Front-end code edit data:
◇ ◇ ◇ ◇

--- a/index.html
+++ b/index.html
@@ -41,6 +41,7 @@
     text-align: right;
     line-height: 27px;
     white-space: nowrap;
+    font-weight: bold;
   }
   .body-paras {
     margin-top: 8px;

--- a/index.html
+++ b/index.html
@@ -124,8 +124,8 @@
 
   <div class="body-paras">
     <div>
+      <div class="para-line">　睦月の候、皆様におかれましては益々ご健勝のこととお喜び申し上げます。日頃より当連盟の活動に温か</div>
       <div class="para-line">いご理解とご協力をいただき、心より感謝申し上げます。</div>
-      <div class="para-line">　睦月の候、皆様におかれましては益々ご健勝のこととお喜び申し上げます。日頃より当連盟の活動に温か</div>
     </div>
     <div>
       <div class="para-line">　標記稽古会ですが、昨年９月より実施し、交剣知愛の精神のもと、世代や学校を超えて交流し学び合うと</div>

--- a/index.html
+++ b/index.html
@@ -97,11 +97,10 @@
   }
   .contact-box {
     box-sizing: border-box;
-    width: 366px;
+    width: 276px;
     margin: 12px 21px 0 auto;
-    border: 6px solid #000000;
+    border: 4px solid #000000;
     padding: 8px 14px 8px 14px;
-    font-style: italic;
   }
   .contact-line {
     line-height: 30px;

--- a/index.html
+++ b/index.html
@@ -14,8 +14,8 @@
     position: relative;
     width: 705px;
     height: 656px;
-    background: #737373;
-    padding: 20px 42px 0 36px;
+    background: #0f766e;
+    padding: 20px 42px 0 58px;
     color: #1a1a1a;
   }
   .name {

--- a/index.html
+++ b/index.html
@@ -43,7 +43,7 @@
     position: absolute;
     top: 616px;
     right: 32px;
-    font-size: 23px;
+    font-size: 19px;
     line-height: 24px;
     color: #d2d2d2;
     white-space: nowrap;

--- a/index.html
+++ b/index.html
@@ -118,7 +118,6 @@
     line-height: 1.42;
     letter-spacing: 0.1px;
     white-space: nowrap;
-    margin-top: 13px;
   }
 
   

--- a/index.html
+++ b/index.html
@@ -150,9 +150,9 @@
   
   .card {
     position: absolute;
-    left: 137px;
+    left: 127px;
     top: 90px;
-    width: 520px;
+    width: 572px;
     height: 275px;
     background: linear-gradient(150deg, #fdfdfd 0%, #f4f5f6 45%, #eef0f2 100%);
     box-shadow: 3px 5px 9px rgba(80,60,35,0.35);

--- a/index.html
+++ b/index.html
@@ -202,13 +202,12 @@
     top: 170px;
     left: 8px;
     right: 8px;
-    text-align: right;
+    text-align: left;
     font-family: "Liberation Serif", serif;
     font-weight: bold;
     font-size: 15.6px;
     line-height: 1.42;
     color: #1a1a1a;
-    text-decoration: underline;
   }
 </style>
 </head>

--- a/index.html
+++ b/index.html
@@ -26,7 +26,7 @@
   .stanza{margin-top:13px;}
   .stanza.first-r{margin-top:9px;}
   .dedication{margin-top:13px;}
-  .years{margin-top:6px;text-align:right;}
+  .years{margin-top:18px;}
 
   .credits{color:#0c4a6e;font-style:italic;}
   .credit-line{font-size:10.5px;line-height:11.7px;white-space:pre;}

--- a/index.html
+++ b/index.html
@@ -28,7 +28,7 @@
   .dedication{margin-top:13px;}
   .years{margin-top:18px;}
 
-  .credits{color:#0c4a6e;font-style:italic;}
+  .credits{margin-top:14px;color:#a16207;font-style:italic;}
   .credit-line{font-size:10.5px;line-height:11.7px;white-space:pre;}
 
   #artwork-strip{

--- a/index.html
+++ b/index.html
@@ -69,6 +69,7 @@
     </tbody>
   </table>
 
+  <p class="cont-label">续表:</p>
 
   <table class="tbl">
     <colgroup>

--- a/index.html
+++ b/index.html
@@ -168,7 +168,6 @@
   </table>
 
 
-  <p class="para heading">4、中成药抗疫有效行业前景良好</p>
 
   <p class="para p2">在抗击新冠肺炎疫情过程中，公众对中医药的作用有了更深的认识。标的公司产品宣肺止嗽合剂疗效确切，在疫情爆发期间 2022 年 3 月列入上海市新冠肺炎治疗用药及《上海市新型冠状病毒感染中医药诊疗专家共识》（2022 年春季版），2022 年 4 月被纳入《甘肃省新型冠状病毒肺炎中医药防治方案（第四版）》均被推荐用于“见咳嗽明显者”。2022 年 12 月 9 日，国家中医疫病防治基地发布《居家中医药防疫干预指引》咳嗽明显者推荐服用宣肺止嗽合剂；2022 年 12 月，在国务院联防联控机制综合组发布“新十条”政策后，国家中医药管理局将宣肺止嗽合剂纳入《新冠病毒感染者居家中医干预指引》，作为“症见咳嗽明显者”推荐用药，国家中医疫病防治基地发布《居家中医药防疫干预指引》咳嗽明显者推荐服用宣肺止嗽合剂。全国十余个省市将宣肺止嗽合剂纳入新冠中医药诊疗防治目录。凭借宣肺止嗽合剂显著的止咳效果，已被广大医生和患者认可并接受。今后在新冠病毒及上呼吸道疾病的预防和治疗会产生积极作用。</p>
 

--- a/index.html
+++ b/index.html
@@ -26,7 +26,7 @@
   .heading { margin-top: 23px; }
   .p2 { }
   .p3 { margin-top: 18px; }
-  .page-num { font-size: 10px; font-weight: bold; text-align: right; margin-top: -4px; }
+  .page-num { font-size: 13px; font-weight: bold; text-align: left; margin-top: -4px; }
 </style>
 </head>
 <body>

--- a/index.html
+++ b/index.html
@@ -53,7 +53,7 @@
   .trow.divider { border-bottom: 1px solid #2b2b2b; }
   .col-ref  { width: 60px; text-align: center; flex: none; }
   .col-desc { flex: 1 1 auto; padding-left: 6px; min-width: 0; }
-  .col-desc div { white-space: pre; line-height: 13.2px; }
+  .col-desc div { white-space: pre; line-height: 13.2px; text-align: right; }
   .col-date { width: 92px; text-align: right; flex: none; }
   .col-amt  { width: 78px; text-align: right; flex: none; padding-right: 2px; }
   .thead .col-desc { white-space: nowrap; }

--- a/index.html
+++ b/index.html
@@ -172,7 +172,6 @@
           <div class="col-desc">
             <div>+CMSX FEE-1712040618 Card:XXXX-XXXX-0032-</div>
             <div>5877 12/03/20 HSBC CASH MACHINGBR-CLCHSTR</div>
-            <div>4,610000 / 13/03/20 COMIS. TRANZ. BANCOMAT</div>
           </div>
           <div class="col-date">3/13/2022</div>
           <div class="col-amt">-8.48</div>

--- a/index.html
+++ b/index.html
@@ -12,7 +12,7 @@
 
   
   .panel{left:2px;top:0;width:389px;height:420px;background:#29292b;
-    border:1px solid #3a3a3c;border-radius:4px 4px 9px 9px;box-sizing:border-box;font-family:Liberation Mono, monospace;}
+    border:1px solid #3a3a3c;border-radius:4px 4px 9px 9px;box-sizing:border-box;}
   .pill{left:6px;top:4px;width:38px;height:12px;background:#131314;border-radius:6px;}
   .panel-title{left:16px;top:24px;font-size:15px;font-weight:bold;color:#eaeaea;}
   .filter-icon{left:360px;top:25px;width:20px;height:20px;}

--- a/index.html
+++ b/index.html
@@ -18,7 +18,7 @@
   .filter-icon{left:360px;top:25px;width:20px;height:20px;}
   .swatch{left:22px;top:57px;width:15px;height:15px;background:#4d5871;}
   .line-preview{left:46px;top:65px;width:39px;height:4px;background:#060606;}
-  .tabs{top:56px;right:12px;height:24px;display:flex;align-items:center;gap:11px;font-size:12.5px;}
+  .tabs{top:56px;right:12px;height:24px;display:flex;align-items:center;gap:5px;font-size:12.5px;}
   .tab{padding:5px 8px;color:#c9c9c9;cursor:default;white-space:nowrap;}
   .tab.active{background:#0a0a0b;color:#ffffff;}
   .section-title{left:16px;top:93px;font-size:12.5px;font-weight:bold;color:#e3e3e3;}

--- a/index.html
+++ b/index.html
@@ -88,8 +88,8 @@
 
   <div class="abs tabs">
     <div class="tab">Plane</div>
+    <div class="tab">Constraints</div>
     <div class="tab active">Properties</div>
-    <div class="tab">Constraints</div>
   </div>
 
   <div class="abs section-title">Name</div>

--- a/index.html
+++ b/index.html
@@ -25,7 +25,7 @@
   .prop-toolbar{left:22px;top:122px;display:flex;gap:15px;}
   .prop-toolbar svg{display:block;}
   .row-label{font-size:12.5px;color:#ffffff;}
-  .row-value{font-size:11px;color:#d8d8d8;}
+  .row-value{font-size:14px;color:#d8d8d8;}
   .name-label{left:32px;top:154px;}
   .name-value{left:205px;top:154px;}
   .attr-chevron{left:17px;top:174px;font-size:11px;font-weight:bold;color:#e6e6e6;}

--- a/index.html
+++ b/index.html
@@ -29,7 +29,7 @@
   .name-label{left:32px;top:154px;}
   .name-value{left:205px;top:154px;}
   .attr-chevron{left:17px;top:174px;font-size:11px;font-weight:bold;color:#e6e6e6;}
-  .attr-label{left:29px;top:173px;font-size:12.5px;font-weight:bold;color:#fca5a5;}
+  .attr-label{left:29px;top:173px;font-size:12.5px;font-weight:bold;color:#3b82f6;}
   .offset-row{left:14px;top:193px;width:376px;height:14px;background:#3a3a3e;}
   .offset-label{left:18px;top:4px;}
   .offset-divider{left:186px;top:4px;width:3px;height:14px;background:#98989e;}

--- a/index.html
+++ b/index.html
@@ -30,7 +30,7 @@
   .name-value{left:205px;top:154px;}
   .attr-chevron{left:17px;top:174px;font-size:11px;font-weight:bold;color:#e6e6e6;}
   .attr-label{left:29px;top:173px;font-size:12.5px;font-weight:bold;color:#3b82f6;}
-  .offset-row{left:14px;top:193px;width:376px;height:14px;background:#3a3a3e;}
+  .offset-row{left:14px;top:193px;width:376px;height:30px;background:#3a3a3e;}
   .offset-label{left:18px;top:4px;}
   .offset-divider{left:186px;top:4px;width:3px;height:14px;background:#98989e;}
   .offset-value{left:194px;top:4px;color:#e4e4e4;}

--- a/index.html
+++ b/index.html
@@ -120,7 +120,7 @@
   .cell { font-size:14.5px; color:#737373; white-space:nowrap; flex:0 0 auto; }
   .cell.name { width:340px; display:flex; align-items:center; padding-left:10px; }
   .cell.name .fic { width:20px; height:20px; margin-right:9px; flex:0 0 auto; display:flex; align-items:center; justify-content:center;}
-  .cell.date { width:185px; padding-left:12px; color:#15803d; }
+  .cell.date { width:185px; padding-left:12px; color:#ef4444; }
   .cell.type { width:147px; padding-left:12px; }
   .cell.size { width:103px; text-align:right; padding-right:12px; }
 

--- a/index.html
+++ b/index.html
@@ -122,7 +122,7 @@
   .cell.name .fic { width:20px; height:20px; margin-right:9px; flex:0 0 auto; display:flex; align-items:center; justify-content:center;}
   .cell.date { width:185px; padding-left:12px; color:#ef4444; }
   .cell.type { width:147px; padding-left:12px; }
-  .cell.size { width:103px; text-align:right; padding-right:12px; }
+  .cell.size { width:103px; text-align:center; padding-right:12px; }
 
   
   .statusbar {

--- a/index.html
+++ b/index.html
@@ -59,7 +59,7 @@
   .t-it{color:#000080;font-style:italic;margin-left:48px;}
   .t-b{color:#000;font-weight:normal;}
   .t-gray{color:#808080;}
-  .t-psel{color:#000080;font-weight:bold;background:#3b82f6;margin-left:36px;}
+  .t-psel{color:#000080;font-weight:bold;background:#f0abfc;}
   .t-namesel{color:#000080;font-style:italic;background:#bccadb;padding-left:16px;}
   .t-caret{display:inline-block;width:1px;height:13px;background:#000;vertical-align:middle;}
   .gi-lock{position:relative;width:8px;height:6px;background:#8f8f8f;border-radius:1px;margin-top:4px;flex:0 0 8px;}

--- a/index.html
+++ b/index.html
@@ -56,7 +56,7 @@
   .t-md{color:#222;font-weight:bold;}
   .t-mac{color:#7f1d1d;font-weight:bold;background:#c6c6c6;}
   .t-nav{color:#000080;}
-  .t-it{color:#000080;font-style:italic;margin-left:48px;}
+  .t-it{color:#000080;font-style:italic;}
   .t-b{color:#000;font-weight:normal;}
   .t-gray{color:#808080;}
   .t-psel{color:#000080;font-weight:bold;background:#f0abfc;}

◇ ◇ ◇ ◇

### Assignment
How many lines in the records hold the string "display"? The number alone is the answer.

### Expected answer
8